* _DATA LISTING_:
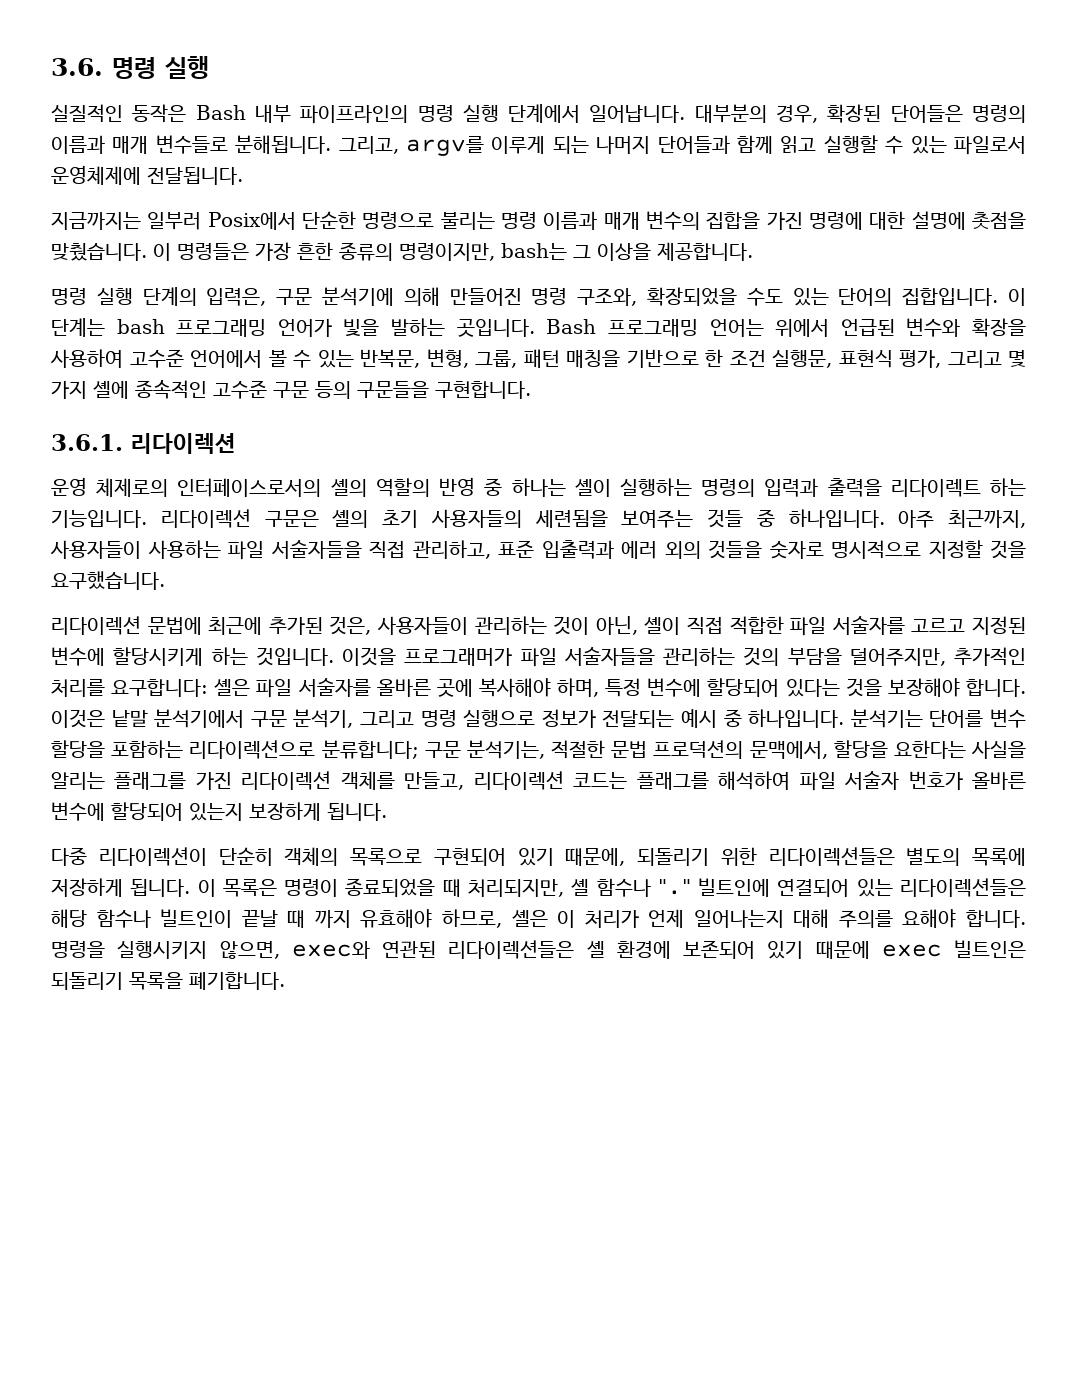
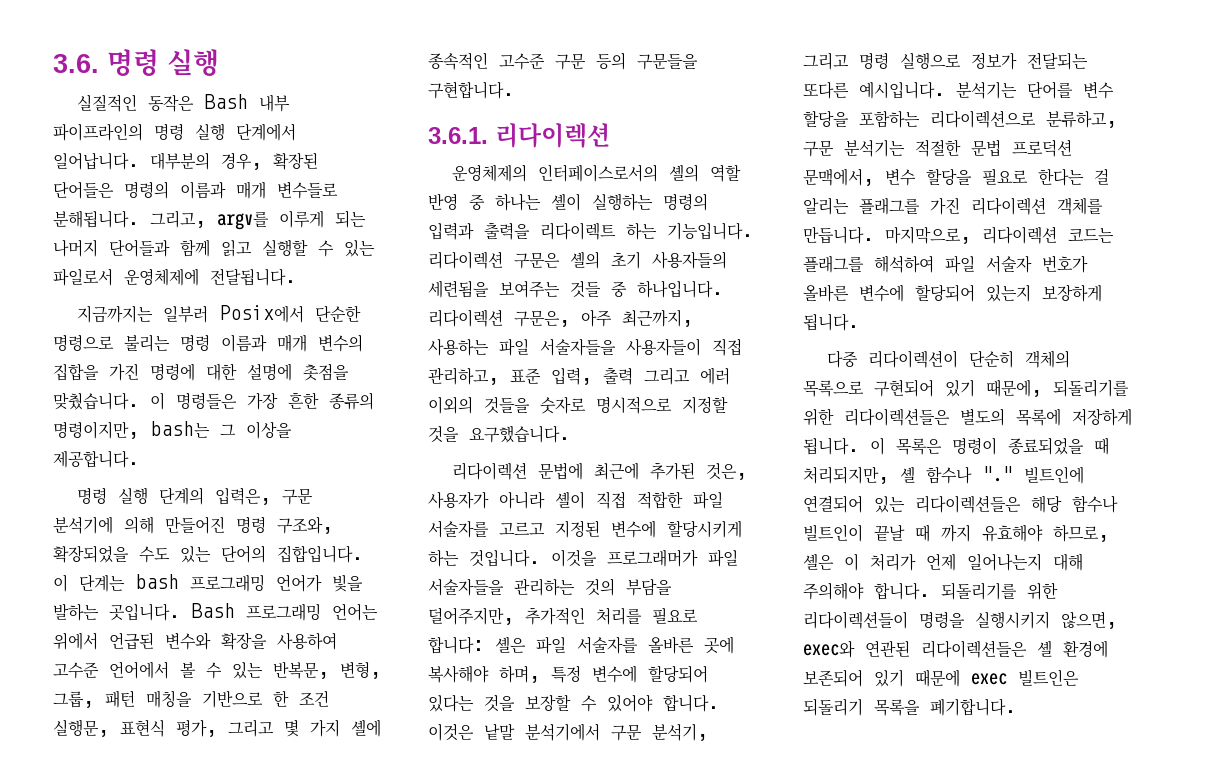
[51,477,169,497] 운영 체제로의 -> [452,164,528,182] 운영체제의
[375,478,430,497] 역할의 -> [710,164,742,182] 역할
(885, 518) none -> [428,309,570,327] 리다이렉션 구문은,
[50,540,141,559] 사용자들이 -> (693, 318) none
(362, 549) none -> [626,338,701,356] 사용자들이
[541,540,701,559] 입출력과 에러 외의 -> [551,367,730,385] [428,396,473,414] 입력, 출력 그리고 에러 이외의
[377,616,638,635] 사용자들이 관리하는 것이 아닌, -> [428,491,545,509] 사용자가 아니라
[111,679,209,697] 요구합니다: -> [652,608,698,624] [428,636,484,654] 필요로 합니다:
[887,678,960,697] 보장해야 -> [525,694,653,712] 보장할 수 있어야
[681,709,845,728] 예시 중 하나입니다. -> [803,81,945,99] 또다른 예시입니다.
[321,740,1026,759] 분류합니다; 구문 분석기는, 적절한 문법 프로덕션의 문맥에서, 할당을 요한다는 사실을 -> [1046,111,1117,128] [803,139,1072,157] [803,168,1109,186] 분류하고, 구문 분석기는 적절한 문법 프로덕션 문맥에서, 변수 할당을 필요로 한다는 걸
[404,772,465,790] 만들고, -> [803,226,971,244] 만듭니다. 마지막으로,
[637,848,709,866] 되돌리기 -> [1053,379,1129,397] 되돌리기를
[838,909,1026,928] 주의를 요해야 합니다. -> [803,582,1058,600] [803,611,908,629] 주의해야 합니다. 되돌리기를 위한 리다이렉션들이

* _TASK TO CARRY OUT_:
Reproduce verbatim only the segment of the listing bounded by the line containing "(885, 518) none" and the line containing "[541,540,701,559] 입출력과 에러", with both boundary lines included.

* _TASK ANSWER_:
(885, 518) none -> [428,309,570,327] 리다이렉션 구문은,
[50,540,141,559] 사용자들이 -> (693, 318) none
(362, 549) none -> [626,338,701,356] 사용자들이
[541,540,701,559] 입출력과 에러 외의 -> [551,367,730,385] [428,396,473,414] 입력, 출력 그리고 에러 이외의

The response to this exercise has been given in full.